BRIEF |
In the data below, locate the line containing "font-weight: normal ->" and the line containing "a ratification will", then retype both and everything between them exactly. Pictures are not part of the copy.

TASK MATERIAL |
=-=-=
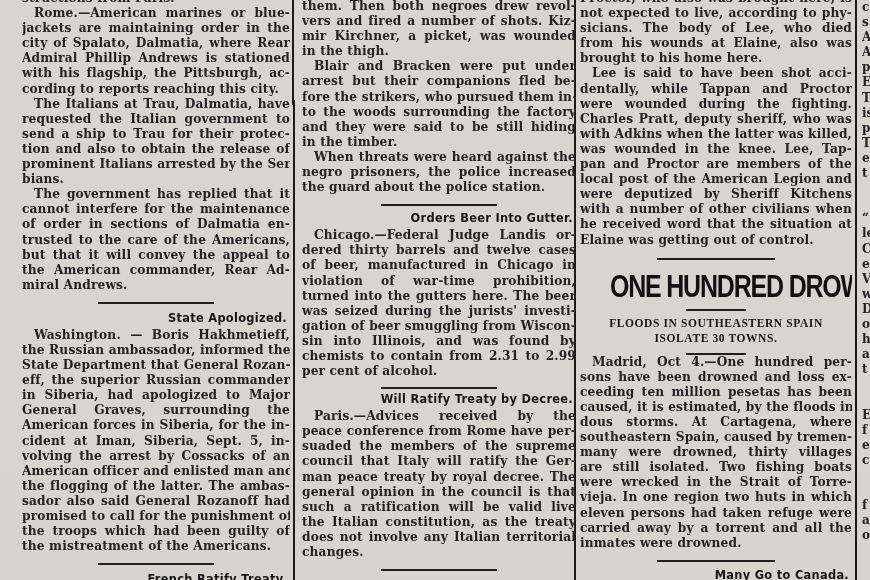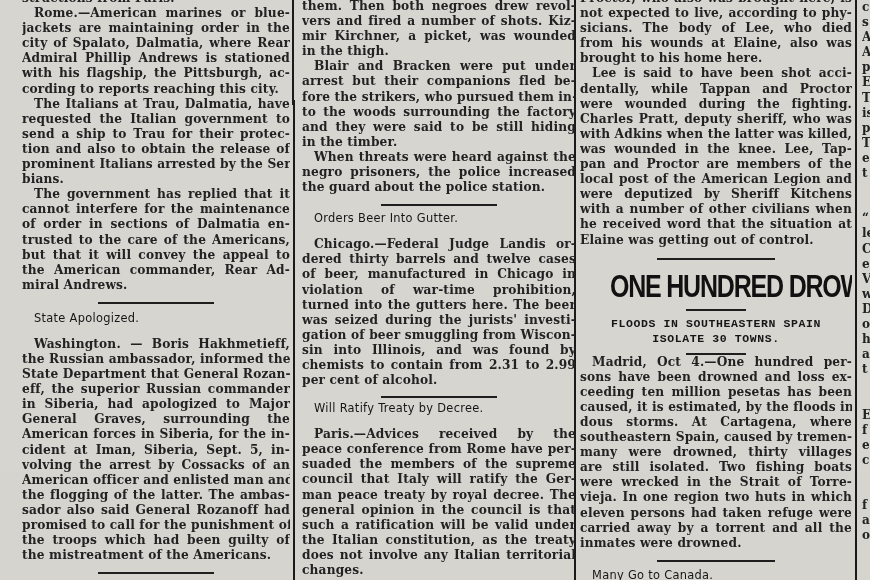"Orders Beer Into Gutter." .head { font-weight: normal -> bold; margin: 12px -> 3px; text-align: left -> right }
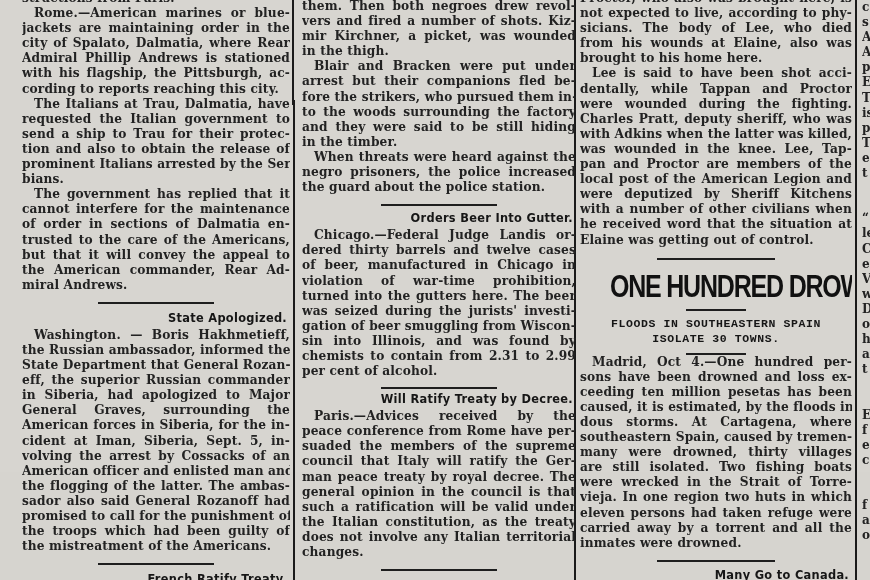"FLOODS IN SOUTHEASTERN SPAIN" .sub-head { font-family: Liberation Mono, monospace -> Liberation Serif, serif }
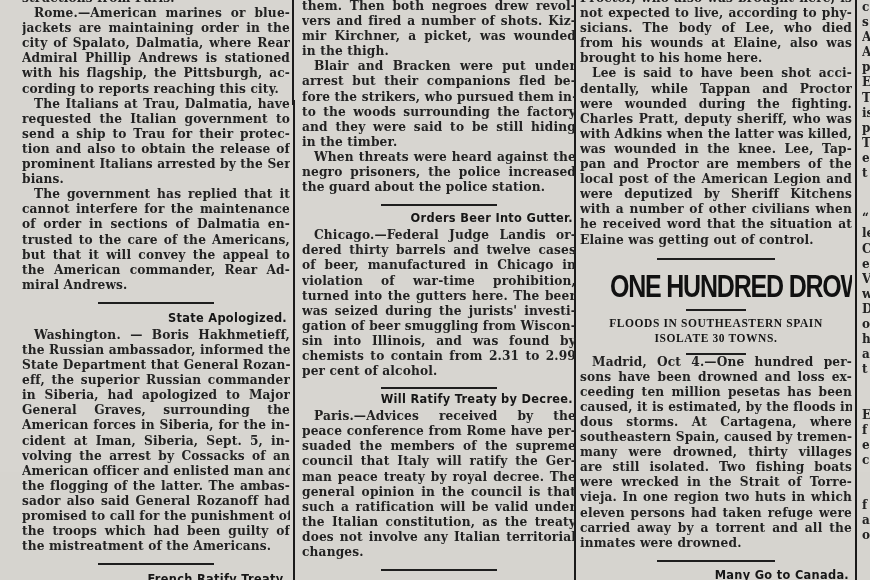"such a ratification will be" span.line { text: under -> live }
=-=-=
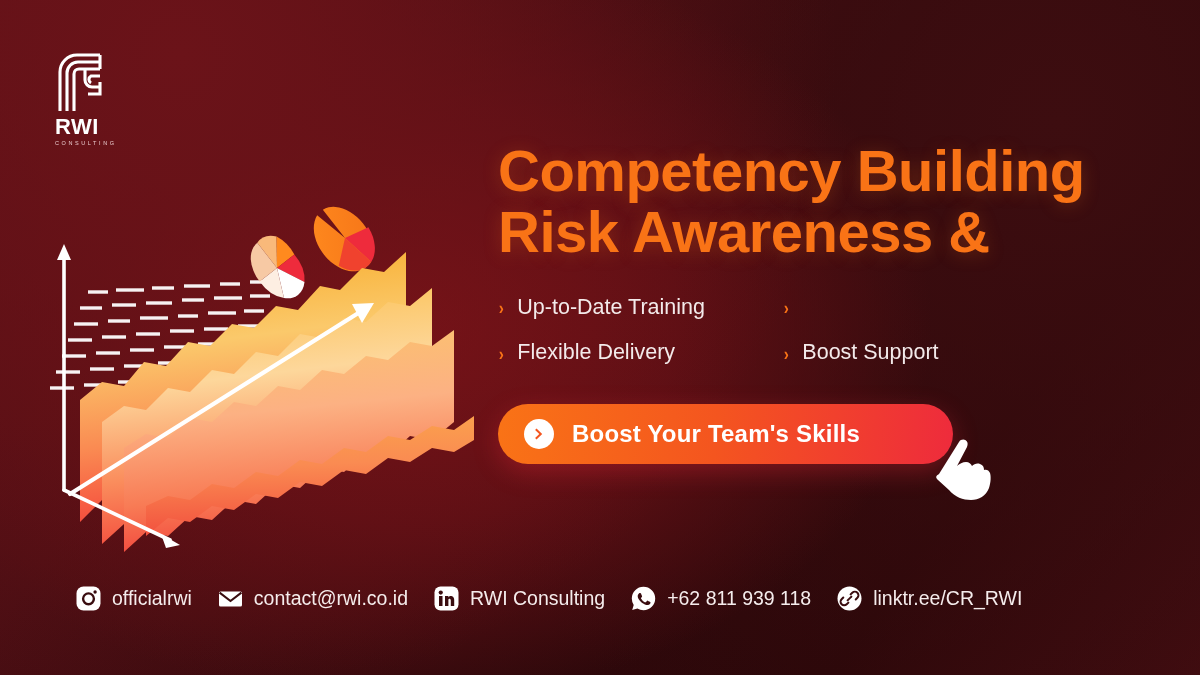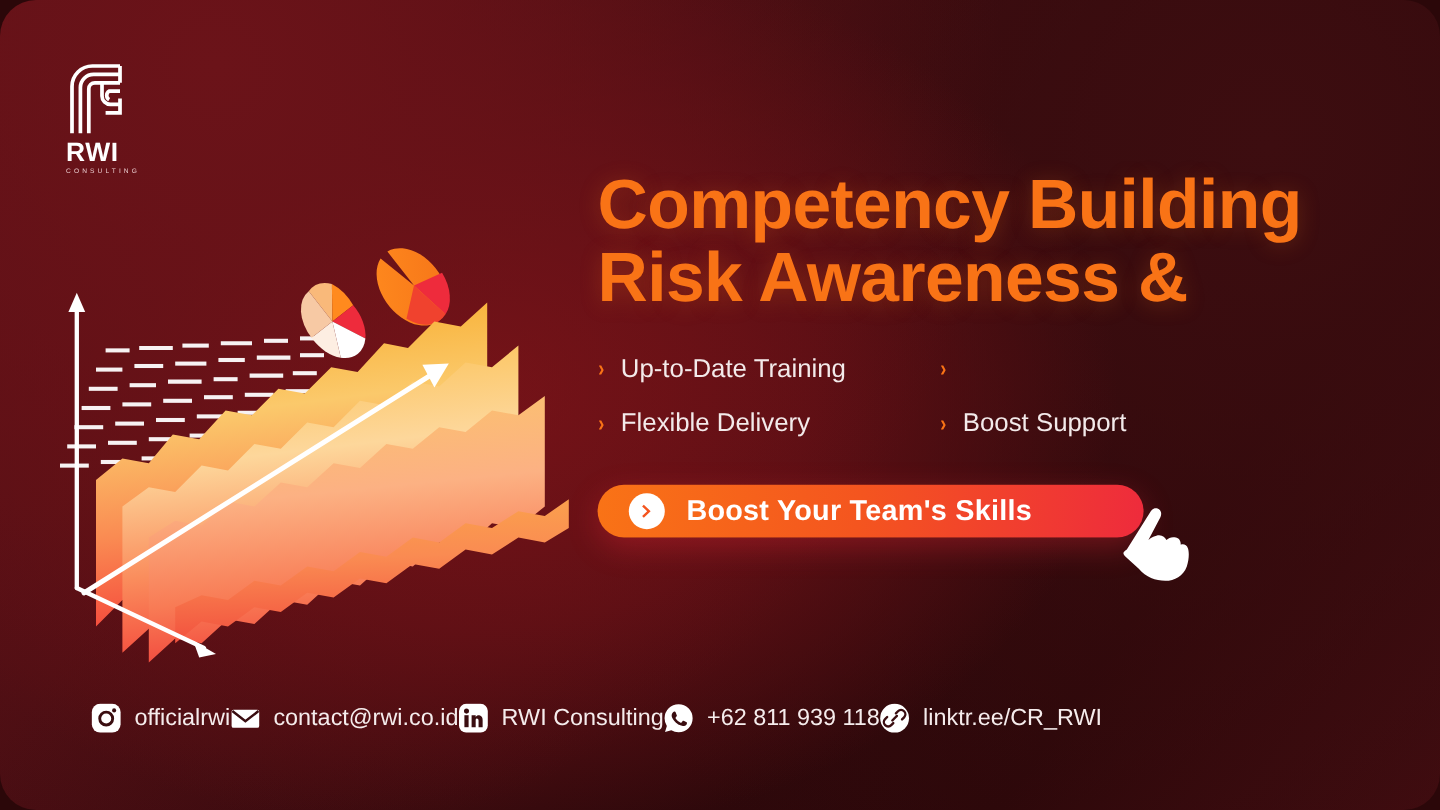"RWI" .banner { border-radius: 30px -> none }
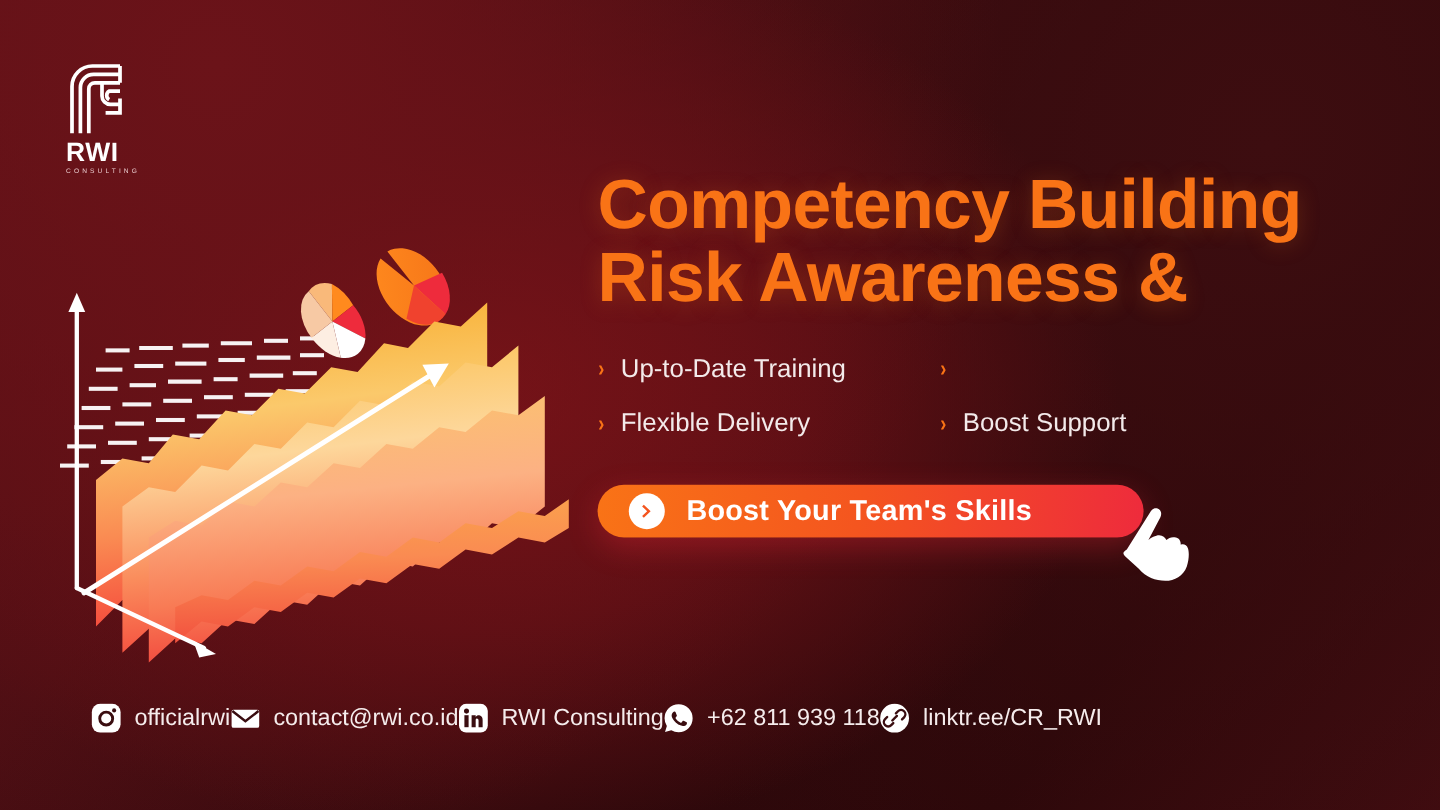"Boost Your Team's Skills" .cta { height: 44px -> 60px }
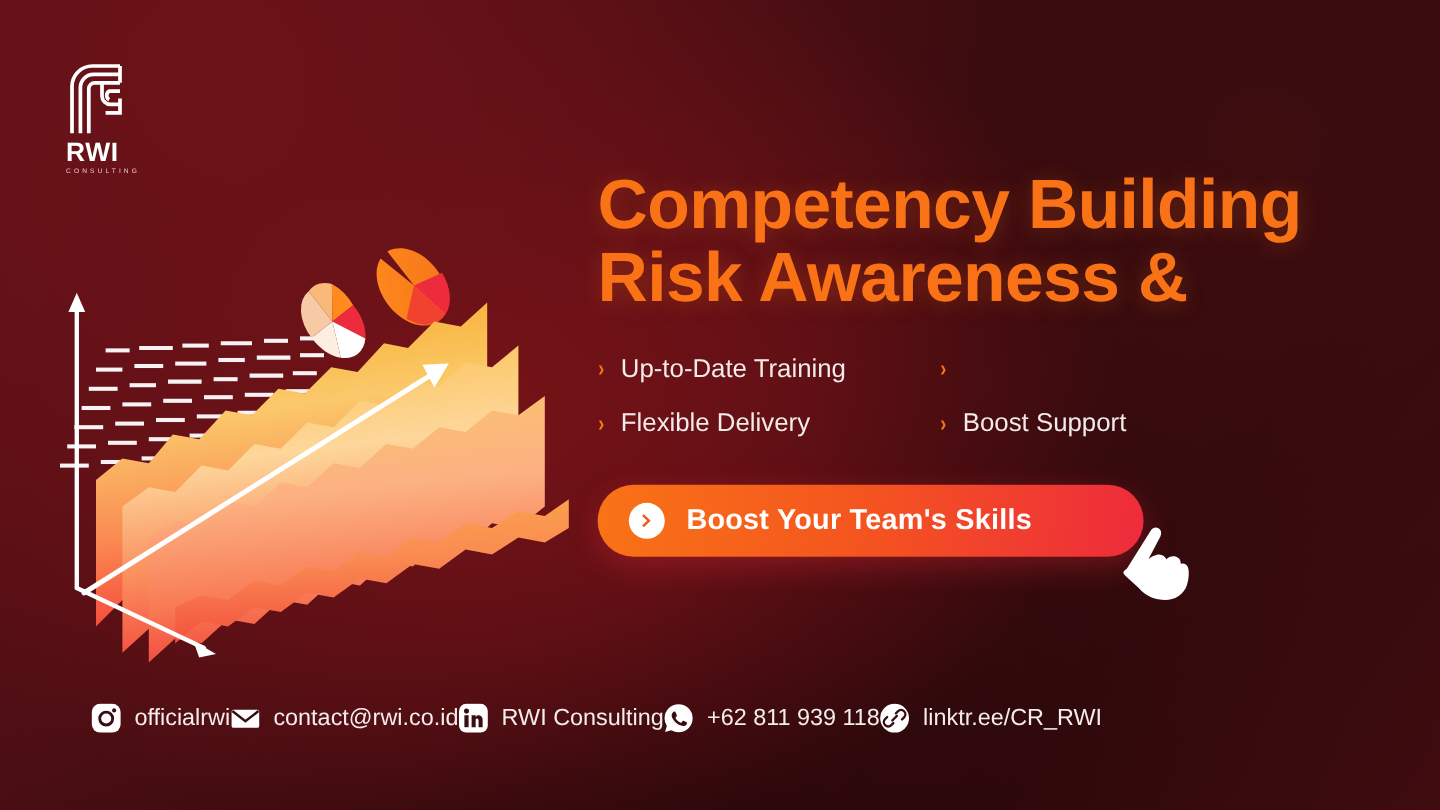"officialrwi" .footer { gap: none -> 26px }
=-=-=
EXPECTED ANSWER |
"Orders Beer Into Gutter." .head { font-weight: normal -> bold; margin: 12px -> 3px; text-align: left -> right }
"FLOODS IN SOUTHEASTERN SPAIN" .sub-head { font-family: Liberation Mono, monospace -> Liberation Serif, serif }
"such a ratification will be" span.line { text: under -> live }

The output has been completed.